● PROMPT
In the entries below, spot each line with the word "Arizona" and copy it.

┏━━

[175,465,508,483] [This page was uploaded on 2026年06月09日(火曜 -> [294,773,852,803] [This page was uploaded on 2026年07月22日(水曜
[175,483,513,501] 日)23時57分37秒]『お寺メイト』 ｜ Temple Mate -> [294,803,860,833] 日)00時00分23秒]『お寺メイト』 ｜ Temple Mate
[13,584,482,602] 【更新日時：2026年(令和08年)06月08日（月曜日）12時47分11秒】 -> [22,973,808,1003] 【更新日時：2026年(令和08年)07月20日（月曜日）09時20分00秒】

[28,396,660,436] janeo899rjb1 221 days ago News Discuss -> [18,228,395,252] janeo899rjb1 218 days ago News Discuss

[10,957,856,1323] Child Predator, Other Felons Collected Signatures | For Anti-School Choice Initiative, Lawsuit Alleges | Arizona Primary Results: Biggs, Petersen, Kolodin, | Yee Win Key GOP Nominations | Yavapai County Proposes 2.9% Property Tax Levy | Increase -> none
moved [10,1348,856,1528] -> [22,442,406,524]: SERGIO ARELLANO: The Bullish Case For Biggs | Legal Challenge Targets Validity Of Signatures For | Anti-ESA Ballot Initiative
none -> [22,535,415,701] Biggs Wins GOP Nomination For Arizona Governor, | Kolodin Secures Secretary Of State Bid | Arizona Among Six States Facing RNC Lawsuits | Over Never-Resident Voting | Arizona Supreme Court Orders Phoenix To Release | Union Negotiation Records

┗━━

● EXERCISE RESULT
[10,957,856,1323] Child Predator, Other Felons Collected Signatures | For Anti-School Choice Initiative, Lawsuit Alleges | Arizona Primary Results: Biggs, Petersen, Kolodin, | Yee Win Key GOP Nominations | Yavapai County Proposes 2.9% Property Tax Levy | Increase -> none
none -> [22,535,415,701] Biggs Wins GOP Nomination For Arizona Governor, | Kolodin Secures Secretary Of State Bid | Arizona Among Six States Facing RNC Lawsuits | Over Never-Resident Voting | Arizona Supreme Court Orders Phoenix To Release | Union Negotiation Records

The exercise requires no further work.